An employee whose payments of permanent health insurance (“PHI”) benefits stop at age 55 will have been discriminated against on the protected characteristic of age, according to the recent case of Whitham v Capita Insurance Services ET2505448/12.

In this case, Mr Whitham, who was employed by Capita, had been in receipt of PHI payments which stopped as he turned 55.

Some years previously, in 2002, Mr Whitham did have the opportunity to join a more favourable PHI scheme which would have continued payments until he reached age 65. However, his application to join this scheme was turned down as the insurance providers terms to indemnify Capita included and “actively at work” criterion. Mr Whitham was ill and in receipt of benefits under his current scheme at the time and therefore not “actively at work”.

The Employment Tribunal held that Capita had directly discriminated against Mr Whitham because of his age. Capita stated that the proportionate means of achieving a legitimate aim was to have as many employees on a PHI scheme as possible, subject to the insurer’s conditions. The Tribunal rejected this argument as the offer of PHI membership was selective. Stopping Mr Whitham’s PHI payment was not an appropriate and necessary means of achieving that purported aim. By ceasing to cover Mr Whitham the employer had reduced the number of employees within the PHI scheme. This was hardly promoting its stated objective.

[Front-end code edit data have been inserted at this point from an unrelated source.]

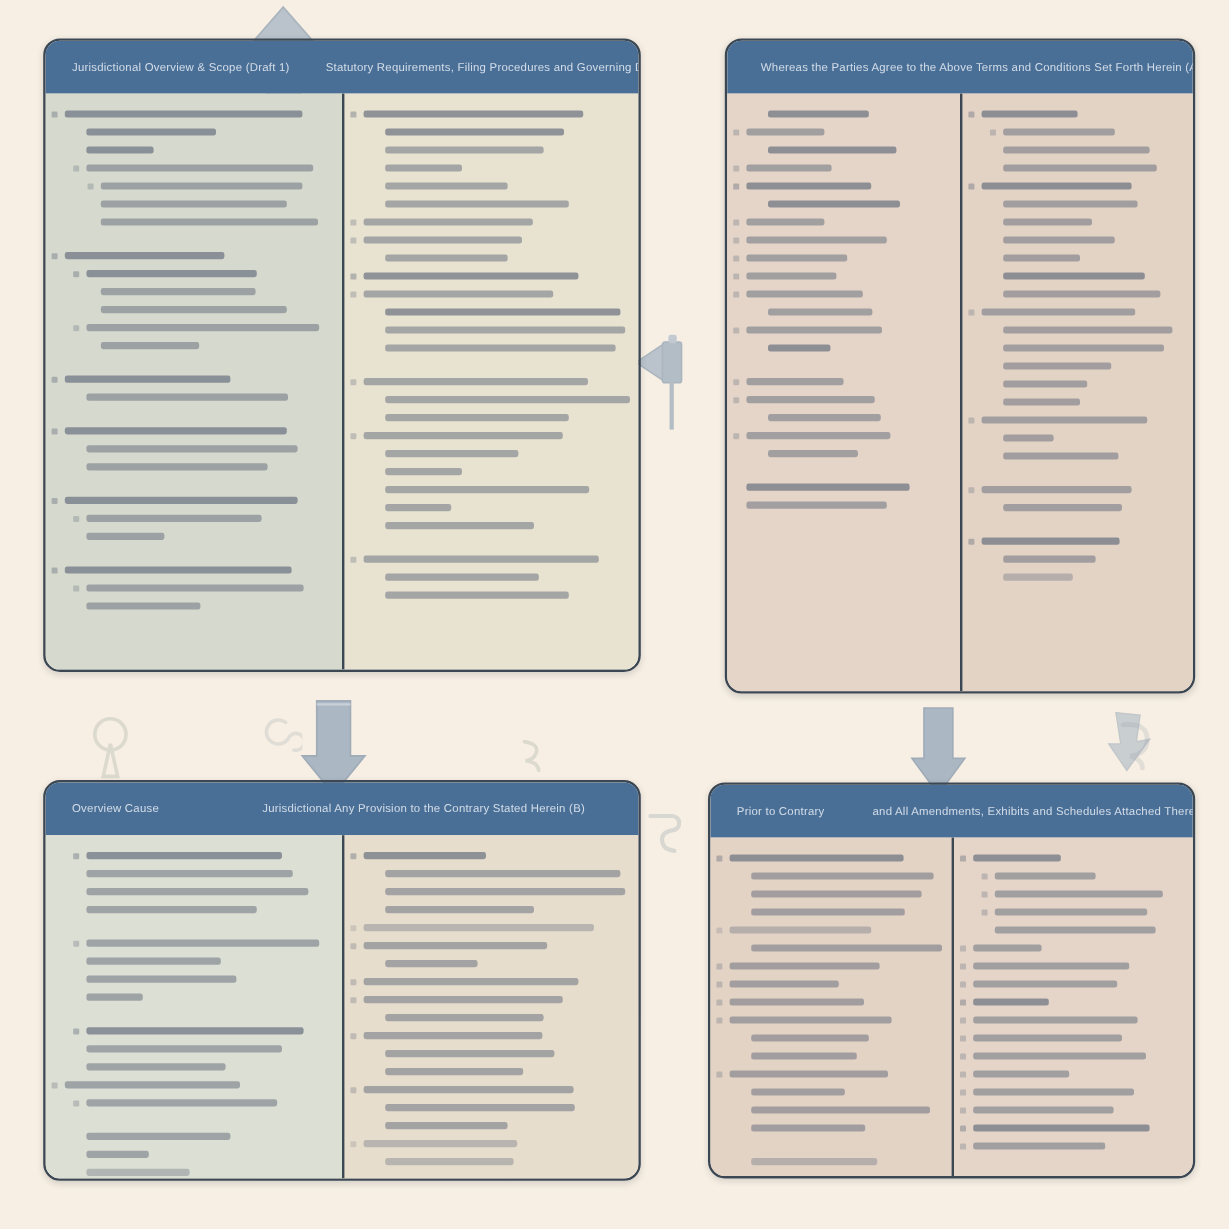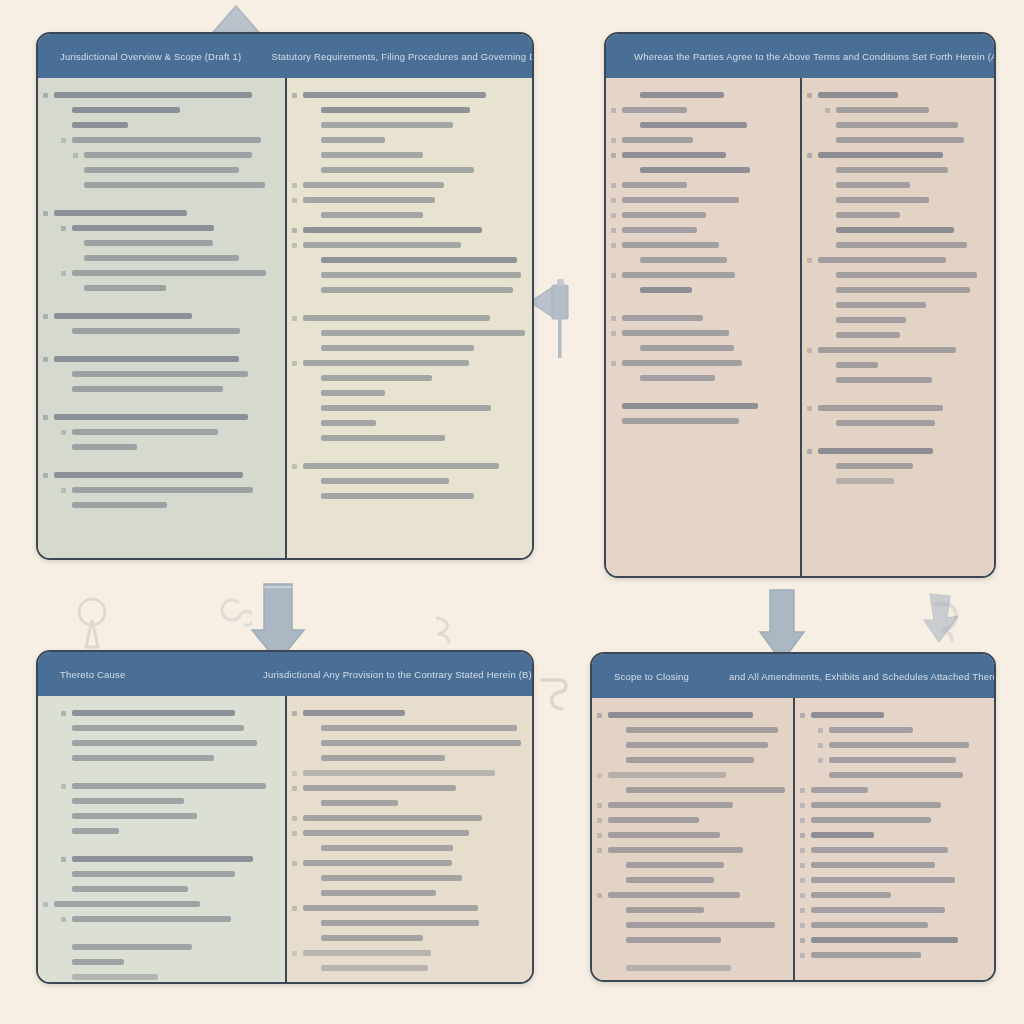--- a/index.html
+++ b/index.html
@@ -15,21 +15,20 @@
     background: #f7efe3;
     font-family: "Liberation Sans", sans-serif;
     position: relative;
   }
 
   #stage {
     position: absolute;
     inset: 0;
     width: 1024px;
     height: 1024px;
-    text-align: right;
   }
 
   
   .card {
     position: absolute;
     border: 2.5px solid #3c4754;
     border-radius: 14px;
     overflow: hidden;
     display: flex;
     flex-direction: column;
@@ -303,21 +302,21 @@
           <div class="line ind1 gap" style="width: 62%;"></div>
           <div class="line dark bullet" style="width: 72%;"></div>
           <div class="line ind1" style="width: 48%;"></div>
           <div class="line ind1 light" style="width: 36%;"></div>
         </div>
     </div>
   </div>
 
   <div class="card" style="left:36px; top:650px; width:498px; height:334px;">
     <div class="card-header">
-      <div class="hdr-label hdr-left">Thereto Cause</div>
+      <div class="hdr-label hdr-left">Overview Cause</div>
       <div class="hdr-label hdr-right" style="padding-left:86px;">Jurisdictional Any Provision to the Contrary Stated Herein (B)</div>
     </div>
     <div class="card-body">
       <div class="col tint-sage2">
           <div class="line ind1 dark bullet" style="width: 76%;"></div>
           <div class="line ind1" style="width: 80%;"></div>
           <div class="line ind1" style="width: 86%;"></div>
           <div class="line ind1 gap" style="width: 66%;"></div>
           <div class="line ind1 bullet" style="width: 90%;"></div>
           <div class="line ind1" style="width: 52%;"></div>
@@ -350,21 +349,21 @@
           <div class="line ind1" style="width: 74%;"></div>
           <div class="line ind1" style="width: 48%;"></div>
           <div class="line light bullet" style="width: 60%;"></div>
           <div class="line ind1 light" style="width: 50%;"></div>
         </div>
     </div>
   </div>
 
   <div class="card" style="left:590px; top:652px; width:406px; height:330px;">
     <div class="card-header">
-      <div class="hdr-label hdr-left">Scope to Closing</div>
+      <div class="hdr-label hdr-left">Prior to Contrary</div>
       <div class="hdr-label hdr-right" style="padding-left:40px;">and All Amendments, Exhibits and Schedules Attached Thereto (C)</div>
     </div>
     <div class="card-body">
       <div class="col tint-tan2">
           <div class="line dark bullet" style="width: 86%;"></div>
           <div class="line ind1" style="width: 90%;"></div>
           <div class="line ind1" style="width: 84%;"></div>
           <div class="line ind1" style="width: 76%;"></div>
           <div class="line light bullet" style="width: 70%;"></div>
           <div class="line ind1" style="width: 94%;"></div>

The employer’s budgetary considerations in funding the PHI scheme were not to be taken into account.

Furthermore, the Tribunal held that there had been indirect age discrimination as Capita had applied a provision, criterion or practice, namely the “actively at work” criterion, which put employees such as Mr Whitham who were over a certain age at a particular disadvantage by not receiving the benefits due to other employees.

Finally, the Employment Tribunal decided that an earlier purported variation of Mr Whitham’s employment terms and the policy entitlement was ineffective meaning that he had a contractual entitlement to receive PHI payments up to the age of 65.

This case highlights the importance of correctly implementing any benefits you offer to your employees and how poor implementation can result in an adverse effect.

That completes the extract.